La vieille rusée.

 

Il était un jeune homme à Compiègne qui aimait une dame mariée à un vieux jaloux. Le jeune avait voulu l'épouser, lui, mais son père s'y était opposé pour quantité de ces bonnes raisons qui font parfois bien du mal.
Donc, la dame était mariée, sans cesse surveillée par le mari, lequel n'hésitait pas à l'enfermer lorsqu'il avait à faire dehors longtemps. Ou alors, il la faisait surveiller par les voisines qui lui rendaient compte de ses faits et gestes.
Le jeune ne savait plus comment rencontrer sa belle, ne serait-ce qu'une fois. Il se désespérait.
Par bonheur il eut l'idée de s'adresser à une vieille rusée, laquelle lui promit son aide, moyennant quelque dédommagement.
Leur accord conclu, la vieille s'en fut rendre visite à la dame, un jour que son mari était absent sous prétexte de lui emprunter une louche.
Elle lui parla du jeune homme ; la dame rougit, pleura, et finit par avouer qu'elle aussi aimerait bien le revoir en souvenir des jours anciens...
- Laissez-moi faire, dit la vieille.
Bien qu'apeurée, la dame accepta.
Lorsqu'elle eut le dos tourné, la vieille glissa sous la courtepointe du lit conjugal un surcot (une veste) de l'amoureux, qu'elle avait trouée au préalable, et dans lequel elle avait piqué une aiguille enfilée. Après quoi, elle prit congé et s'en alla sous l'oeil curieux des voisines, brandissant sa louche.

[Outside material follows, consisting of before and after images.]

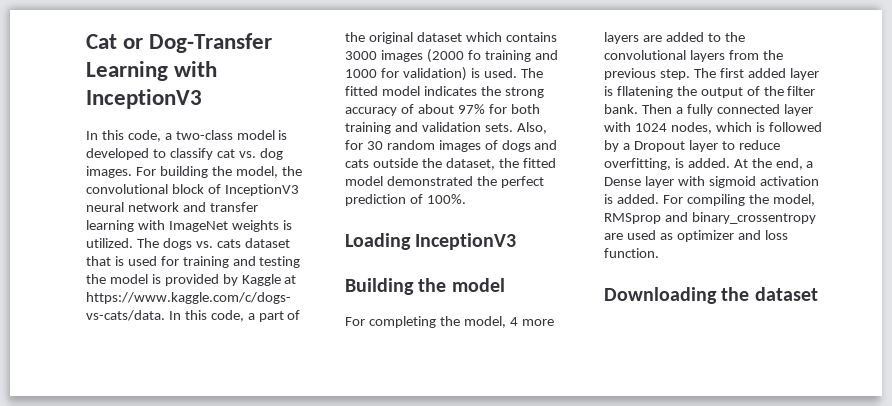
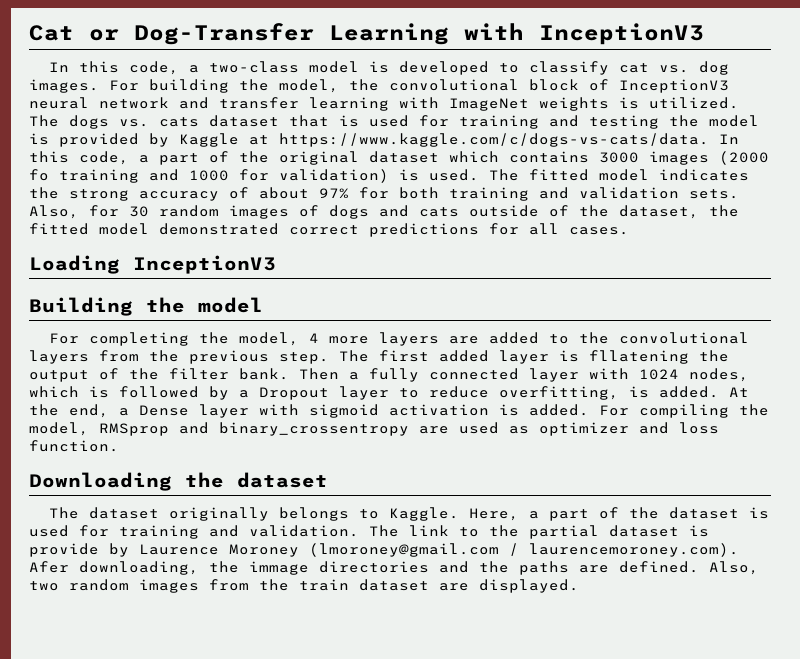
(418, 163) none -> [549,205,569,217] of
[476,176,544,188] [345,194,466,206] the perfect prediction of 100%. -> [289,223,629,237] correct predictions for all cases.
(818, 294) none -> [49,507,770,521] [29,525,709,539] [29,543,739,557] [29,561,759,575] [29,579,579,593] // The dataset originally belongs to Kaggle. Here, a part of the dataset is used for training and validation. The link to the partial dataset is provide by Laurence Moroney (lmoroney@gmail.com / laurencemoroney.com). Afer downloading, the immage directories and the paths are defined. Also, two random images from the train dataset are displayed.

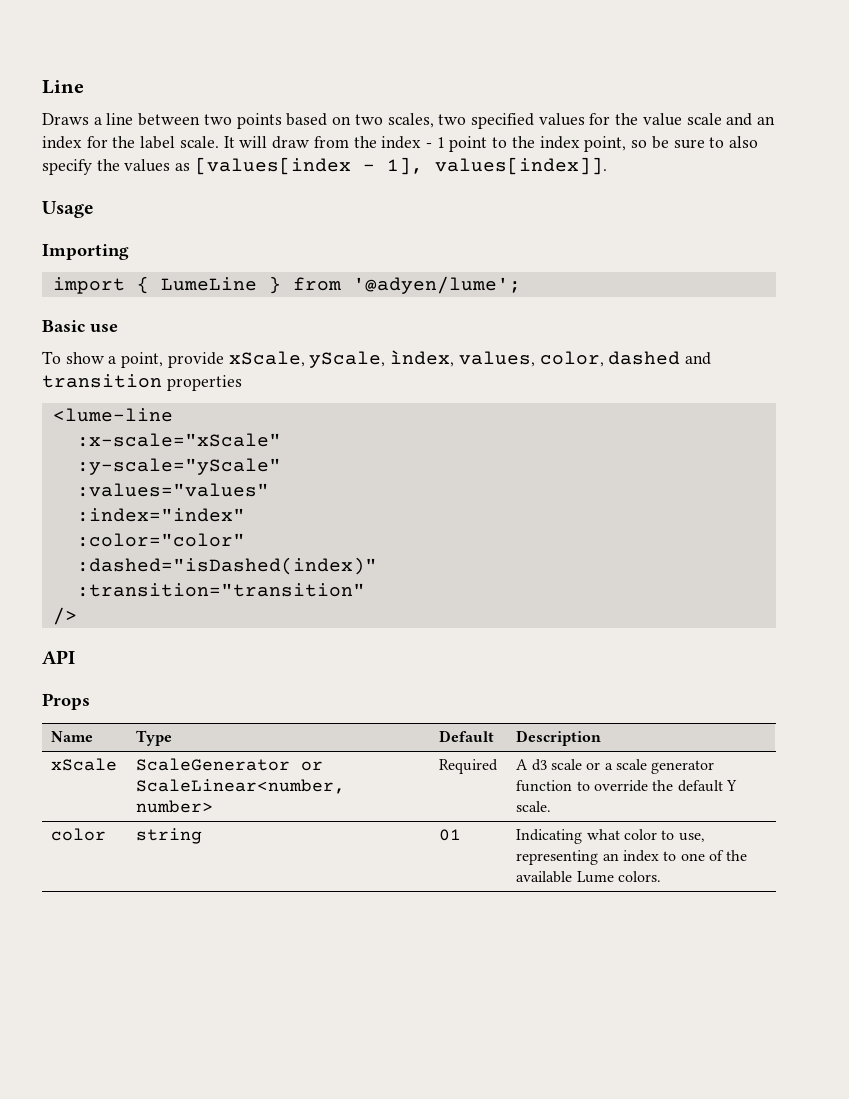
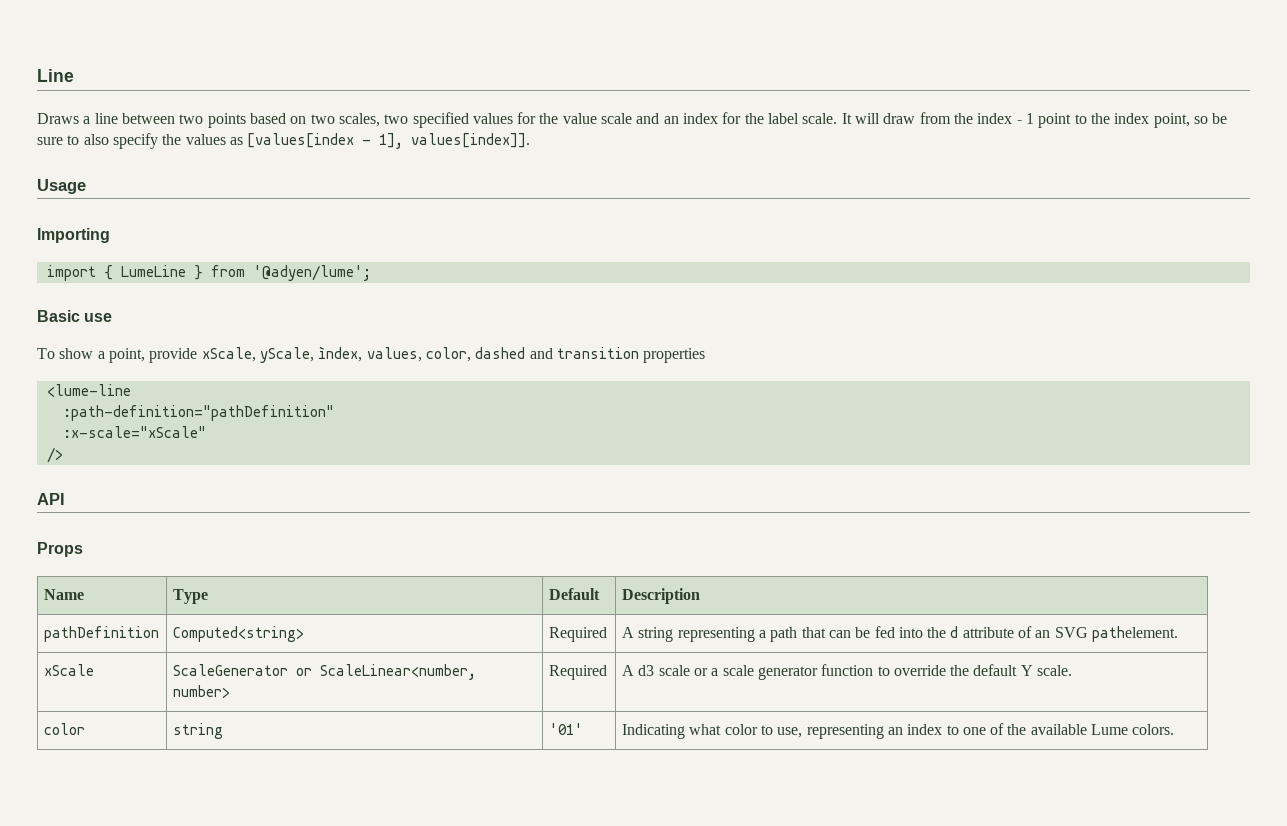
(173, 415) none -> [62,405,334,421] // :path-definition="pathDefinition"
[76,458,281,475] [76,483,269,497] [76,508,245,522] [76,533,245,547] [76,557,377,575] [76,583,365,597] // :y-scale="yScale" // :values="values" // :index="index" // :color="color" // :dashed="isDashed(index)" // :transition="transition" -> (206, 432) none
(602, 738) none -> [43,626,159,642] [172,626,304,642] [548,627,607,642] [621,626,1179,642] // pathDefinition | Computed<string> | Required | A string representing a path that can be fed into the d attribute of an SVG pathelement.
[439,829,462,841] 01 -> [548,723,583,735] '01'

Ce qui devait arriver, arriva : le soir venu, le mari trouva le vêtement dans son lit. De caractère irascible, il devint comme fou furieux, accusa son épouse, ne put rien en tirer, et pour cause. À la fin, il la jeta dehors, se croyant déshonoré et ne pouvant le supporter..
La dame se retrouva à la rue, affolée, désespérée... Mais la vieille l'attendait là depuis longtemps, se doutant de la façon dont le mari réagirait en trouvant le surcot. Elle mena la belle chez elle, où l'attendait le jeune homme, lequel sut très bien la consoler.
Le lendemain matin, le jouvenceau parti, la vieille conduisit sa protégée à l'abbaye de Sainte-Corneille où elle la laissa en prières devant la statue de la Sainte Vierge.
- Ne bougez surtout pas de là, lui dit-elle. Vous priez depuis hier au soir, continuez encore.
La dame promit, la vieille fut trouver le mari. Celui-ci s'était un peu calmé durant la nuit ; il venait de parler aux voisines, qui ne savaient rien de compromettant, à leur grand regret d'ailleurs...
Sur ce, la vieille arriva, couvrit le mari de reproches :
- Votre femme est à l'abbaye, je l'ai trouvée là, elle prie, elle pleure, elle ne comprend pas pourquoi vous l'avez accusée hier..
- J'avais une bonne raison de l'accuser !
- Je ne veux pas la connaître ! Quoi qu'il en soit, elle était innocente. J'en suis persuadée rien qu'à son attitude.
Elle en dit tant que le mari prit pitié. Lorsque la vieille partit, il alla rechercher sa femme à l'abbaye. Ils rentrèrent ensemble dans leur maison, mais le mari gardait au fond du coeur ses soupçons et ses doutes...
- Je dois aller à mes affaires, dit-il.
Il sortit, la porte fermée à clef, les voisines prévenues d'avoir à surveiller.
Il n'avait pas fait trois pas dans la rue qu'il rencontrait à nouveau la vieille, l'air ennuyé, criant qu'il lui faudrait payer sa perte.
- Que vous arrive-t-il ? demanda le vieux mari.
- Ah, quel malheur, figurez-vous qu'on m'avait donné une réparation à faire, un trou dans un surcot. Je ne sais plus où j'ai mis le vêtement... Ah, ma pauvre tête...
- Attendez... Êtes-vous venue hier à mon domicile ?
- Heu... Que je réfléchisse... Oui, je me souviens, j'avais besoin d'un ustensile de cuisine.
- Ne bougez pas !
Le vieux mari retourna sur ses pas, courut jusqu'à chez lui plutôt qu'il ne marcha. Il prit le surcot, vit le trou, l'aiguille et le fil, et se précipita dehors rejoindre la vieille.
- Voilà votre vêtement ! cria-t-il plein de joie. Vous l'aviez oublié chez moi, ma femme est innocente ! Ma femme est innocente !
- Je l'ai toujours pensé, dit la vieille rusée.